Handling the caching of Publishers comes up often and correctly managing the cache can be tricky and error prone to implement correctly. Scenarios where caching of Publishers can be useful include those similar to the multicast and replay operators but have the added dimension of asynchronous access, for instance multiple requests which need to consume the same data.

Modifications:

Add a PublisherCache utility that manages the lifecycle of a cached Publisher. A publisher is removed from the cache when it no longer has any subscriptions.

servicetalk-concurrent-api/src/main/java/io/servicetalk/concurrent/api/PublisherCache.java

bryce-anderson · 2024-03-05T21:27:17Z

servicetalk-concurrent-api/src/main/java/io/servicetalk/concurrent/api/PublisherCache.java

+        });
+    }
+
+    private static final class Holder<T> {


I think this is here so that we can add it to the hashmap and avoid some jumping through hoops to manage the reference equality stuff for HashMap. A quick code comment might be helpful for future readers.

bryce-anderson · 2024-03-05T21:41:52Z

servicetalk-concurrent-api/src/main/java/io/servicetalk/concurrent/api/PublisherCache.java

+                        });
+
+                item2.publisher = multicastStrategy.apply(newPublisher)
+                        .liftSync(subscriber -> new Subscriber<T>() {


Do we need this second liftSync? I think it applies to the individual streams. In my minds eye that means if a single stream ends it removes the underlying stream from the cache. I don't know how that would happen unless the parent publisher completed and we remove it at that level as well.

It's there to handle subscriber errors and clean up if the subscriber is put into a bad state via a throw. In fact it looks like I missed a case with onNext.

Is there a test case that would demonstrate their purpose? If I delete the second liftsync and move the syncrhronized to the first everything still works as expected.

I will add one.

@mgodave - can you add a comment along the lines of:

Motivation for this being "after" the multicast is bcz multicast doesn't propagate cancellation upstream unless there are no subscribers (e.g. they all cancel) ... so we acquire the lock in cancel here, there are no async boundaries in multi-cast, and then we remove from the map in cancel "above" multicast. This prevents race conditions where someone does a get and we return a Publisher that has been cancelled (because there are no subscriber).

Also consider breaking this out into a named (e.g. not anonymous, private/final) class which is easier to look at when debugging larger operator chains.

Also consider breaking this out into a named (e.g. not anonymous, private/final) class which is easier to look at when debugging larger operator chains.

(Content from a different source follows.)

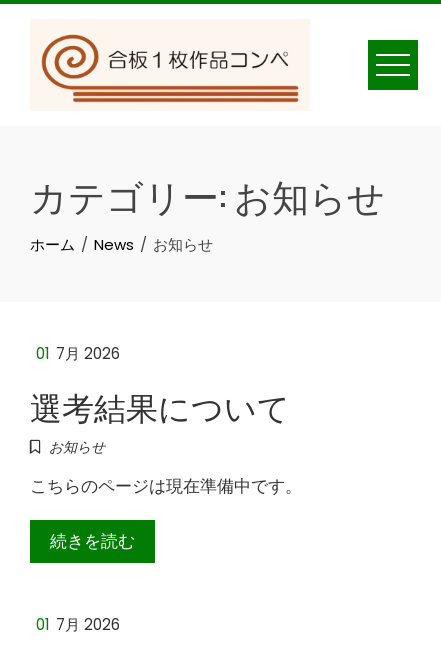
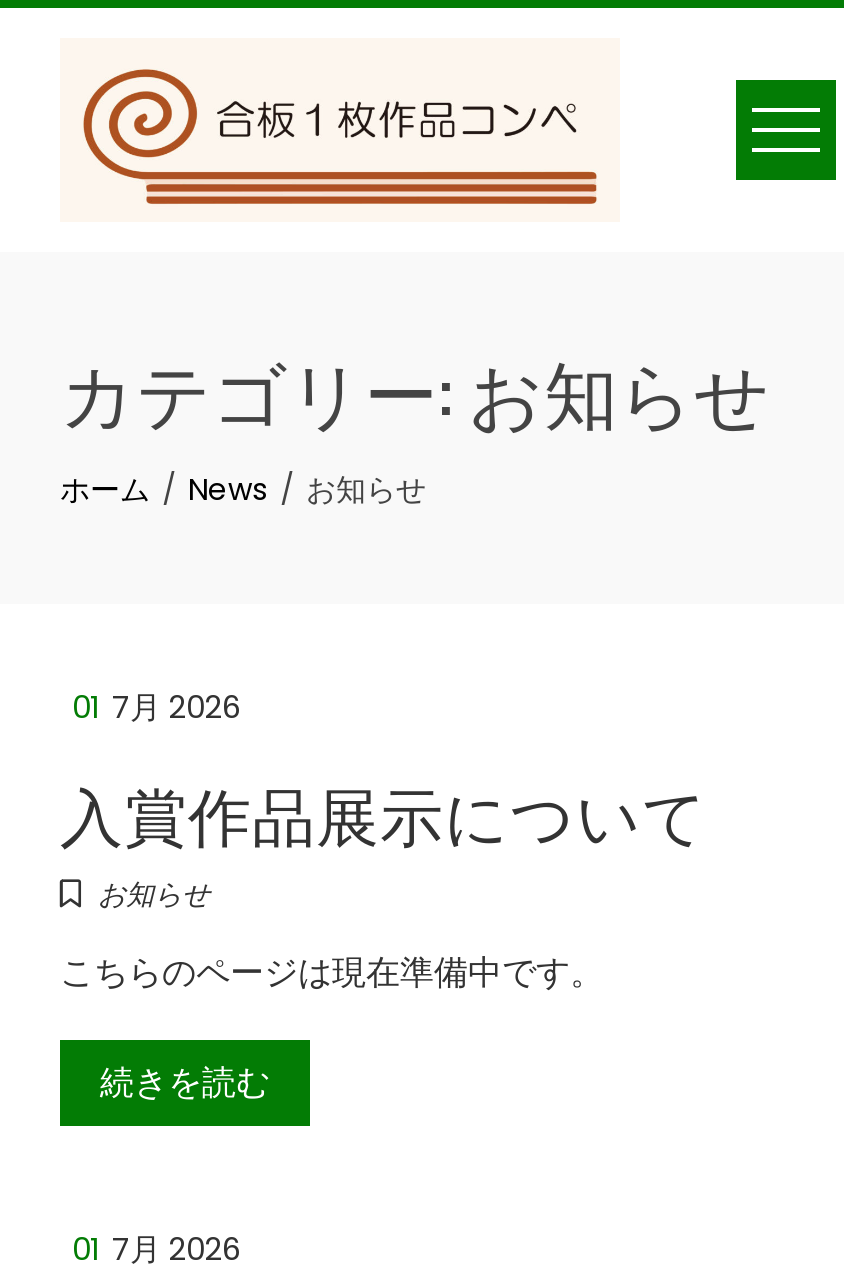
- 選考結果について
+ 入賞作品展示について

These are inline because they access four different pieces of local state and properties. I played around with breaking this out and it doesn't feel cohesive. I'm choosing to leave it as is for now but I am happy to revisit if you have strong feelings.

Scottmitch · 2024-03-09T01:57:11Z

servicetalk-concurrent-api/src/main/java/io/servicetalk/concurrent/api/PublisherCache.java

+                        });
+
+                item2.publisher = multicastStrategy.apply(newPublisher)
+                        .liftSync(subscriber -> new Subscriber<T>() {


@mgodave - can you add a comment along the lines of:

Motivation for this being "after" the multicast is bcz multicast doesn't propagate cancellation upstream unless there are no subscribers (e.g. they all cancel) ... so we acquire the lock in cancel here, there are no async boundaries in multi-cast, and then we remove from the map in cancel "above" multicast. This prevents race conditions where someone does a get and we return a Publisher that has been cancelled (because there are no subscriber).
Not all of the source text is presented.